China cracks down on sales of Internet bar licenses

Updated: 2007-03-20 18:59

BEIJING -- The Chinese government has pledged to eradicate the sale of new Internet bar licenses, which has continued despite a ban earlier this month.

Tuo Zuhai, vice director of the Ministry of Culture cultural market department, said at a meeting on Internet bars that licenses were still sold in some areas for high profits after 14 government departments, including the Ministry of Culture, the State Administration for Industry and Commerce and the Ministry of Information Industry, banned the practise.

The sales were illegal and would be stopped according to laws and regulations, Tuo said.

"There are currently almost 120,000 Internet bars in China, which meets the demand of the market," said Tuo, adding an increase in the number would lead to "negative competition".
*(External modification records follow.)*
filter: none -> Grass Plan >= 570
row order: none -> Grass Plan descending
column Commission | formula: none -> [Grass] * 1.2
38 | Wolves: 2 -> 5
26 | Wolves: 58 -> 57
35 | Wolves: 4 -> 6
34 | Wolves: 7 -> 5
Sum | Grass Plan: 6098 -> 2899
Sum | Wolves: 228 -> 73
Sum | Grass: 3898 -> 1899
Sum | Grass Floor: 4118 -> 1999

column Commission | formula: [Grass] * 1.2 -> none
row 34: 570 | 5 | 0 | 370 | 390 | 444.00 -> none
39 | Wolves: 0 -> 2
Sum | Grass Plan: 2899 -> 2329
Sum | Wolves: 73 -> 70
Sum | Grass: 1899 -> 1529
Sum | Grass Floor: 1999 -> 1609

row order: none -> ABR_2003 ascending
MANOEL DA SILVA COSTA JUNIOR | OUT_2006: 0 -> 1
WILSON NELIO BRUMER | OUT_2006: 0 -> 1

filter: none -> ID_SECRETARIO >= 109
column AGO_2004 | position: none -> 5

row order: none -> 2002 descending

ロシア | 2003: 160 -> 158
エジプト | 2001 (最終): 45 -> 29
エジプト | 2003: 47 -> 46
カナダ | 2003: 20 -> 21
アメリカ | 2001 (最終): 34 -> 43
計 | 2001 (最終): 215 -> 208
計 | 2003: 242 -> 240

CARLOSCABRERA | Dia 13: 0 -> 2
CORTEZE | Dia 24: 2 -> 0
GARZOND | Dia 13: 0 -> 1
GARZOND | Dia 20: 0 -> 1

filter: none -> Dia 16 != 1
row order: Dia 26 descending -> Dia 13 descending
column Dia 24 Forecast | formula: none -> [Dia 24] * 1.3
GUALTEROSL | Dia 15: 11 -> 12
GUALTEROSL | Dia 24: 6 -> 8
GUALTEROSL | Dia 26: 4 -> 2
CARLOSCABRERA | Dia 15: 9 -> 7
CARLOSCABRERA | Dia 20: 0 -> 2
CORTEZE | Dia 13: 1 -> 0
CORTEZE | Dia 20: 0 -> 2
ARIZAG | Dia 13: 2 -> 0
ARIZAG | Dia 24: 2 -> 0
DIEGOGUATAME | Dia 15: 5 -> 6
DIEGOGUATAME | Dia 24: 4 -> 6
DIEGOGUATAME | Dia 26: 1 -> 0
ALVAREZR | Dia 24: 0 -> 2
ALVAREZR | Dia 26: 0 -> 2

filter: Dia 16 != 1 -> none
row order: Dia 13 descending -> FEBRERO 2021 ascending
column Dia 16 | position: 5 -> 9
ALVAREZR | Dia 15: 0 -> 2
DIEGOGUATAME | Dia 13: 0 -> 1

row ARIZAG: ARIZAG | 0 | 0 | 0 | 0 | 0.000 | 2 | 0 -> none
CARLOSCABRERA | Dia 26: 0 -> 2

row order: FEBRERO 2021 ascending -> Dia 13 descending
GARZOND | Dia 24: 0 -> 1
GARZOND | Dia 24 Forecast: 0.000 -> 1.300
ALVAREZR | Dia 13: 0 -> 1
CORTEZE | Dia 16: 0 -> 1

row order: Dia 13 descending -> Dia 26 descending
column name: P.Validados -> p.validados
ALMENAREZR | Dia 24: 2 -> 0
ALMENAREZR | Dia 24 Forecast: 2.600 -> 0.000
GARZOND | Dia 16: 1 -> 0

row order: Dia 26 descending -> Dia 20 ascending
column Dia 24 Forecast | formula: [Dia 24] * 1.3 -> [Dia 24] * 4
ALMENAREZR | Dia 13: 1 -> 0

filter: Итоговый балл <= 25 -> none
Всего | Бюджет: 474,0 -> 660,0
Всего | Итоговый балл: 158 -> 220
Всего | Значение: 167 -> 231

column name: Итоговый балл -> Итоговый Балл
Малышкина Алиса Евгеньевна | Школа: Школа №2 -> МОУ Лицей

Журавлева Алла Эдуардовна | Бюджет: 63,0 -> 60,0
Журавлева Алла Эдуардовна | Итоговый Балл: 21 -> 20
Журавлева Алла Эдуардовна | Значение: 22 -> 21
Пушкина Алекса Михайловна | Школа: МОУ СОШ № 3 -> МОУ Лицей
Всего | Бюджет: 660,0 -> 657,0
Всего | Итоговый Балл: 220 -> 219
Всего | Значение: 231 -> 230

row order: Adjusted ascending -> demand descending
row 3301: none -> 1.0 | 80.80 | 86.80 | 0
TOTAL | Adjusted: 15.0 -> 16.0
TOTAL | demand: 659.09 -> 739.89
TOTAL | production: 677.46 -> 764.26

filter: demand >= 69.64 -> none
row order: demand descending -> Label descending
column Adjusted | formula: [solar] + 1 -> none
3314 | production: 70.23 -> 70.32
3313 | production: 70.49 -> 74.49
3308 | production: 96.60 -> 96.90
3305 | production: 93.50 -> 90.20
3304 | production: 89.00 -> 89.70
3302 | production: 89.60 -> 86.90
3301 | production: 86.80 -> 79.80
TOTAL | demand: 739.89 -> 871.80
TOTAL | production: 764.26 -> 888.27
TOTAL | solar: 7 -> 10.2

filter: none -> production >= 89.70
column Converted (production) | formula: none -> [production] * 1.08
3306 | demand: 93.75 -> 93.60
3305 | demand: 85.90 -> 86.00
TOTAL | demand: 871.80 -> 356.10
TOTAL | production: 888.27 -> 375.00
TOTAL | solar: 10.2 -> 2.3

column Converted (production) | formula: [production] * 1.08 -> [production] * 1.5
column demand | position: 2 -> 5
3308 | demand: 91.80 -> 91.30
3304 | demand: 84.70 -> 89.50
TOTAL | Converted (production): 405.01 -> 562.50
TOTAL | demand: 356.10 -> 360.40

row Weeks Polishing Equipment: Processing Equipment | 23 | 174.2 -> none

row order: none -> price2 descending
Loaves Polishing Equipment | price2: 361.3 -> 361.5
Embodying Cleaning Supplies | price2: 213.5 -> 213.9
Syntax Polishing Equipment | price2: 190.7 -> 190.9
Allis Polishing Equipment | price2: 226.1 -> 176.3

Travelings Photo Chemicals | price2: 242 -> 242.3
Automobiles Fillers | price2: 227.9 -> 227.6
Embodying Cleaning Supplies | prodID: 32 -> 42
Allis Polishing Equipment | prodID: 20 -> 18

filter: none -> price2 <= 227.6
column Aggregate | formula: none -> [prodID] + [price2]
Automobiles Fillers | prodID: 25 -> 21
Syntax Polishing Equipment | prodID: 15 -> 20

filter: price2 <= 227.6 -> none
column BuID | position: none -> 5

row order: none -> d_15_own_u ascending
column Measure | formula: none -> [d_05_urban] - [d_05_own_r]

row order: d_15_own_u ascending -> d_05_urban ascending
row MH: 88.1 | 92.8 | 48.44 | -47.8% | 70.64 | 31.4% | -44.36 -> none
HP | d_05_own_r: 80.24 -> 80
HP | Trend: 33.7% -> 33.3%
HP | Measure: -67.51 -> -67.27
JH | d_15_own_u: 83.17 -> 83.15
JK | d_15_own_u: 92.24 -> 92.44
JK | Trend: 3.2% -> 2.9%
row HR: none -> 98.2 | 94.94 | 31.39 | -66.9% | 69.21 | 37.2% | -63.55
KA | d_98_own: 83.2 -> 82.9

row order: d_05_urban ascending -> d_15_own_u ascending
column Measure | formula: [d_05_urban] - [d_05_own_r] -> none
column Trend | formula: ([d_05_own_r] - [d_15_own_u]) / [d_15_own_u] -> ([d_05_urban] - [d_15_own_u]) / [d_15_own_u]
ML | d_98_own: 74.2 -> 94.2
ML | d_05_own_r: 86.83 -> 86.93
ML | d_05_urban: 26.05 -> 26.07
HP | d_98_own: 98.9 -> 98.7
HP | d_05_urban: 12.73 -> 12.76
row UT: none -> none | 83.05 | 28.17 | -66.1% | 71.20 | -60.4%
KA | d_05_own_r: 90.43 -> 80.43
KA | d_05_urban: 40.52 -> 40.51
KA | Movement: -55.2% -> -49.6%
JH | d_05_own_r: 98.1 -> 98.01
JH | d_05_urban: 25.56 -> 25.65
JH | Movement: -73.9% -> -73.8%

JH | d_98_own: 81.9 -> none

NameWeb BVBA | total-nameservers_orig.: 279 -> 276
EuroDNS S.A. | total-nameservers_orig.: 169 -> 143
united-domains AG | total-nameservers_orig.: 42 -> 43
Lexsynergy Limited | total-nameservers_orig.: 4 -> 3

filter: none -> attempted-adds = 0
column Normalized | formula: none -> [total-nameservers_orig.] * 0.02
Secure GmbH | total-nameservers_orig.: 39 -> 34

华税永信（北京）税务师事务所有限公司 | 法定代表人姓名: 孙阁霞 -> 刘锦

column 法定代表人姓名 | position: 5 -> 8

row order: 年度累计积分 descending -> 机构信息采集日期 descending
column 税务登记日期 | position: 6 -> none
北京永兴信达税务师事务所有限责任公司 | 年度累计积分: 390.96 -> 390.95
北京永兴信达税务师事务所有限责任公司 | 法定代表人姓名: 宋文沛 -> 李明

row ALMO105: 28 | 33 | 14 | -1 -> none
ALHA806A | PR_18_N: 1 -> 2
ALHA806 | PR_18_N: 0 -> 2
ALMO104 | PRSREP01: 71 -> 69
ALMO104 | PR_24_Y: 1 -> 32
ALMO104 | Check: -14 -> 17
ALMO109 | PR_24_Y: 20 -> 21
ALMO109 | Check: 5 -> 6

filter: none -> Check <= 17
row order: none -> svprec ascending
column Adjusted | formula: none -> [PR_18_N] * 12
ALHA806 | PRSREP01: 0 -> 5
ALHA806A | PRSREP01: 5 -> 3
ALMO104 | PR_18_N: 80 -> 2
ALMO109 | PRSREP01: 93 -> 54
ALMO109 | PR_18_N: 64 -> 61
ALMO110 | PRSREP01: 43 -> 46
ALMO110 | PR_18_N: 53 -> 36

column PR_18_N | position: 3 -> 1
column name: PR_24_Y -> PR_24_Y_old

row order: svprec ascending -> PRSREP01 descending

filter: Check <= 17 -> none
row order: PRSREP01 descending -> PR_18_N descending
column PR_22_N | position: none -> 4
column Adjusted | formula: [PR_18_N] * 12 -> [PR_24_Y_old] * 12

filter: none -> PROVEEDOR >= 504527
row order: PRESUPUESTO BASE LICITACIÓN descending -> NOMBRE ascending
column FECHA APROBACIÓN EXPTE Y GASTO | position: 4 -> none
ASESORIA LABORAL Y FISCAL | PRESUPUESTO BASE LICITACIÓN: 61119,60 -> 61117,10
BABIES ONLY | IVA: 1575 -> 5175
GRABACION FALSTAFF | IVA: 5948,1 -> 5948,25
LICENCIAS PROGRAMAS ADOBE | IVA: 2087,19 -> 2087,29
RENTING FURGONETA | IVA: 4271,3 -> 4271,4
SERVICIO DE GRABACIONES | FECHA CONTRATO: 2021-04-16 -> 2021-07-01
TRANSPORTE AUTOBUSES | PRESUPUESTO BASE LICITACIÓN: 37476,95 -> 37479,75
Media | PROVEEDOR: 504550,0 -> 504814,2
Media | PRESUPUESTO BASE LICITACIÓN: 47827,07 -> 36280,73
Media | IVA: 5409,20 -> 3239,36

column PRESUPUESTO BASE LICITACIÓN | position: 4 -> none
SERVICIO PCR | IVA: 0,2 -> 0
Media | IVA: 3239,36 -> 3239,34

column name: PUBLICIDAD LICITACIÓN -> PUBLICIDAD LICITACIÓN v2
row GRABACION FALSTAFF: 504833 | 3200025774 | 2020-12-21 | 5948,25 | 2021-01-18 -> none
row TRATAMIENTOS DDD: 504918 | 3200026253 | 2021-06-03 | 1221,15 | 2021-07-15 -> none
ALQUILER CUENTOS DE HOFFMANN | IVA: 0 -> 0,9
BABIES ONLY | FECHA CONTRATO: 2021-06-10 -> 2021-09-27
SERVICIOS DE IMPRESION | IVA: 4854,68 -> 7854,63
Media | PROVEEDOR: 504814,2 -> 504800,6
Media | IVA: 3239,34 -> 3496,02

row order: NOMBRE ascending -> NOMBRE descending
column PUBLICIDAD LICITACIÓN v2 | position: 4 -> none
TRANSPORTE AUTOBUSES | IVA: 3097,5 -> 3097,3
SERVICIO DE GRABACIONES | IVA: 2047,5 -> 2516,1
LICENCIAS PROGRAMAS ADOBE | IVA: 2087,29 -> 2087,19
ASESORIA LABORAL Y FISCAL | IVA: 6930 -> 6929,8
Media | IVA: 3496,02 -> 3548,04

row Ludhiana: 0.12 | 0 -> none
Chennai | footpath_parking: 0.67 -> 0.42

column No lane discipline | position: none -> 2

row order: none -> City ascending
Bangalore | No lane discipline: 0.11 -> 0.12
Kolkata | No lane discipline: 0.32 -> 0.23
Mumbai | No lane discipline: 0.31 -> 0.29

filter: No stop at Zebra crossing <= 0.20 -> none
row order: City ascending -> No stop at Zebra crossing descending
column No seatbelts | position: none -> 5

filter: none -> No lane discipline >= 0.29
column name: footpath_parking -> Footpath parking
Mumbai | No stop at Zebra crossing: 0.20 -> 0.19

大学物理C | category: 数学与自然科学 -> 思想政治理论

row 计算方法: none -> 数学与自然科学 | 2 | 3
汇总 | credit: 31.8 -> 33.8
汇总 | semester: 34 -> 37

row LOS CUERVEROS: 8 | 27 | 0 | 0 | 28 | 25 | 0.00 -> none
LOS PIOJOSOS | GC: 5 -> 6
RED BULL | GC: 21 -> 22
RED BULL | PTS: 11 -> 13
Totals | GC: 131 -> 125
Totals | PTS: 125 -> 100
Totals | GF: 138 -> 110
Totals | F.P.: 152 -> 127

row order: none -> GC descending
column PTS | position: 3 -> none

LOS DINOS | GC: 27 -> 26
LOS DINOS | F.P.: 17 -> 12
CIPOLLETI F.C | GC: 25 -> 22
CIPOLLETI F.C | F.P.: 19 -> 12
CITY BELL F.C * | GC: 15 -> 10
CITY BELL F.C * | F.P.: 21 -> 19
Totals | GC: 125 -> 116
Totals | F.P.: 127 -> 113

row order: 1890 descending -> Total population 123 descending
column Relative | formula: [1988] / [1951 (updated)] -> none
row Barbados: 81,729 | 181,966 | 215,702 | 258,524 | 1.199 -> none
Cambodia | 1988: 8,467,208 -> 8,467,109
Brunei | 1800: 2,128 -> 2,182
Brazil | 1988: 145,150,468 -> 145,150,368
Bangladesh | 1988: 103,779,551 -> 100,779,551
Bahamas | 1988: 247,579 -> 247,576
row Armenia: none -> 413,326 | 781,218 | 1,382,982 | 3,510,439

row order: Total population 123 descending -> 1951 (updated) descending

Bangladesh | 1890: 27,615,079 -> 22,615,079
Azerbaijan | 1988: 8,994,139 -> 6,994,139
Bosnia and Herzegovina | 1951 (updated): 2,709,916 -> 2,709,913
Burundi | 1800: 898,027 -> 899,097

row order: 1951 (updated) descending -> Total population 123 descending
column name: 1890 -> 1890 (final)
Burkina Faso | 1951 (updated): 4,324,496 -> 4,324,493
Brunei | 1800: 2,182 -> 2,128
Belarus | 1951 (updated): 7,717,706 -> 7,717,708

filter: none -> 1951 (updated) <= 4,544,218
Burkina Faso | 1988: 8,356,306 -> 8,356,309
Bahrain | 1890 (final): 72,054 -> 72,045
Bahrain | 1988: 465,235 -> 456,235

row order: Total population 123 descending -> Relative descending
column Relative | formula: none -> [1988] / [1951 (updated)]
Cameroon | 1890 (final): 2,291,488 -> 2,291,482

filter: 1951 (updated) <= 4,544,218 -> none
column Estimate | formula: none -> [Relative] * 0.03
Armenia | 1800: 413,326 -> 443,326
The government notice also required that school-owned Internet bars must be directly managed by the school, operated on a not-for-profit basis and must not be leased to individuals.

In recent years, Chinese government officials and commentators has voiced concerns over an alleged rise in the number of teenagers addicted to Internet cafes and gaming.

The number of Internet users in China reached 123 million in mid-2006. About 15 percent of the total -- or 18 million -- are under the age of 18.

A report by the Beijing Reformatory for Juvenile Delinquents claimed 33.5 percent of its detainees were influenced by violent on-line games or erotic websites when they committed crimes such as robbery and rape.

Many experts and lawmakers have suggested the government tighten the management of Internet bars.